#### [What to work on]
Reproduce exactly the span of lines that opens with the line containing "[265,95,304,104] genre. ->" and closes with the last line of the entries below.

──────

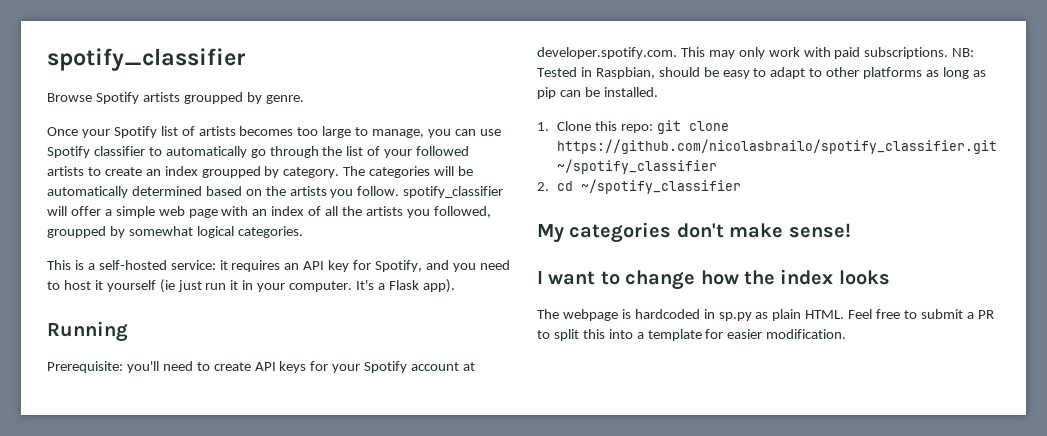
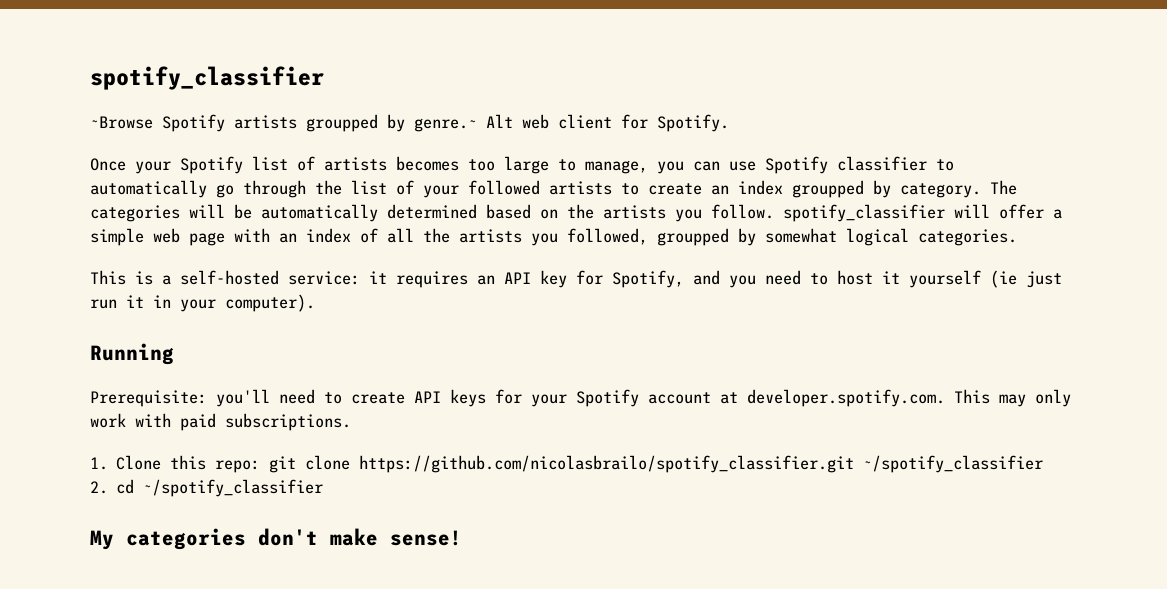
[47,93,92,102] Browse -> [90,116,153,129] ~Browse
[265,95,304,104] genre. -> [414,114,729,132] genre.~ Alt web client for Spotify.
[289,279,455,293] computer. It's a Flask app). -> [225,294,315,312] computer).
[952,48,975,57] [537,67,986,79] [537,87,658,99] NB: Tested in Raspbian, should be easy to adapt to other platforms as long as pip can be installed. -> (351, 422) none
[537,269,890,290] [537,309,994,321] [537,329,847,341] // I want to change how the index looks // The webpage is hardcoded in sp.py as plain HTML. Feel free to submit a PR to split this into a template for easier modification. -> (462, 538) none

──────

#### [Solution]
[265,95,304,104] genre. -> [414,114,729,132] genre.~ Alt web client for Spotify.
[289,279,455,293] computer. It's a Flask app). -> [225,294,315,312] computer).
[952,48,975,57] [537,67,986,79] [537,87,658,99] NB: Tested in Raspbian, should be easy to adapt to other platforms as long as pip can be installed. -> (351, 422) none
[537,269,890,290] [537,309,994,321] [537,329,847,341] // I want to change how the index looks // The webpage is hardcoded in sp.py as plain HTML. Feel free to submit a PR to split this into a template for easier modification. -> (462, 538) none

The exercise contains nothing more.